*Assigned task*
From the line that includes "- Error handling and retry logic" down to the final line of the data below, copy every line exactly and leave the rest out.

(Structured diff data)
*****

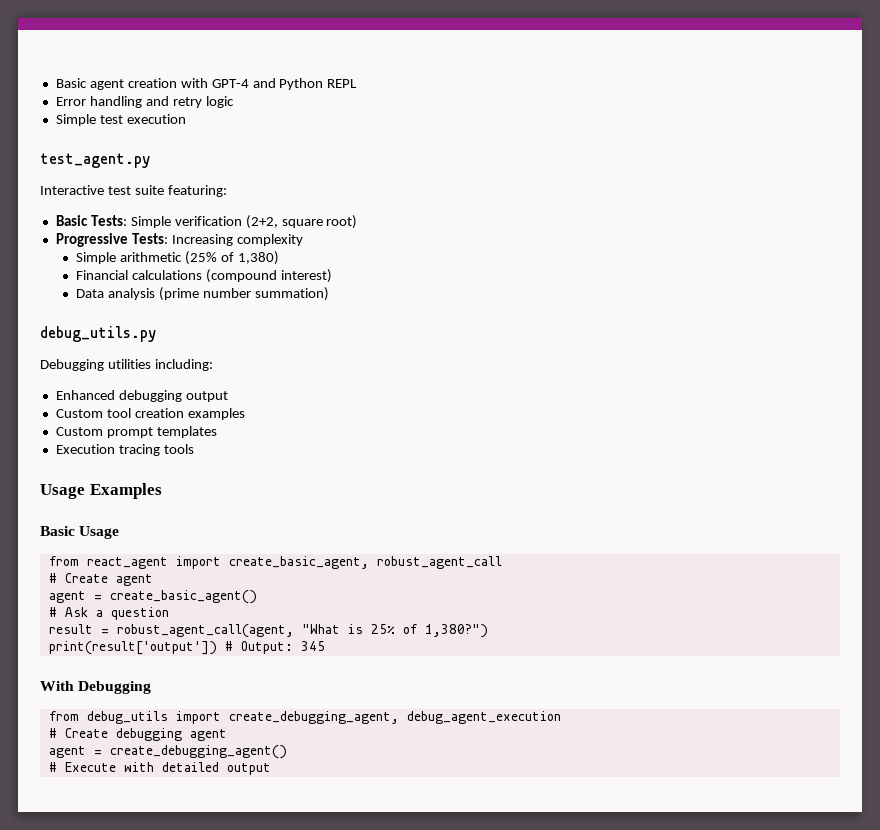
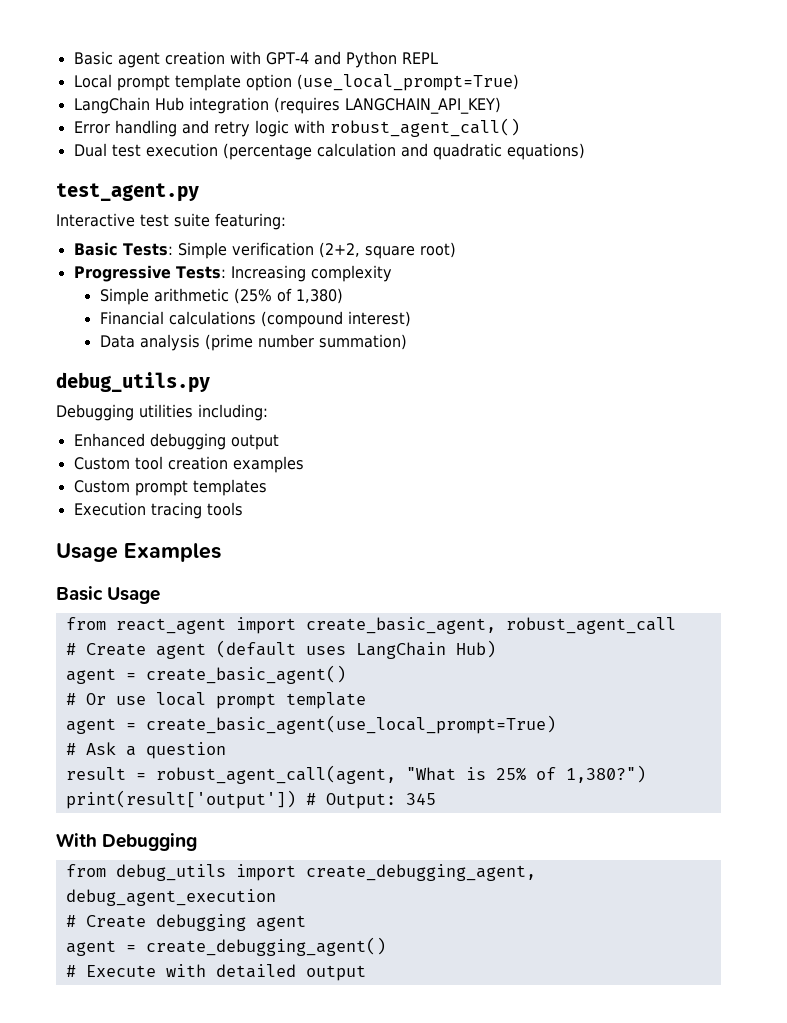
+ Local prompt template option (use_local_prompt=True)
+ LangChain Hub integration (requires LANGCHAIN_API_KEY)
- Error handling and retry logic
- Simple test execution
+ Error handling and retry logic with robust_agent_call()
+ Dual test execution (percentage calculation and quadratic equations)
- # Create agent
+ # Create agent (default uses LangChain Hub)
+ # Or use local prompt template
+ agent = create_basic_agent(use_local_prompt=True)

*****

*Task solution*
- Error handling and retry logic
- Simple test execution
+ Error handling and retry logic with robust_agent_call()
+ Dual test execution (percentage calculation and quadratic equations)
- # Create agent
+ # Create agent (default uses LangChain Hub)
+ # Or use local prompt template
+ agent = create_basic_agent(use_local_prompt=True)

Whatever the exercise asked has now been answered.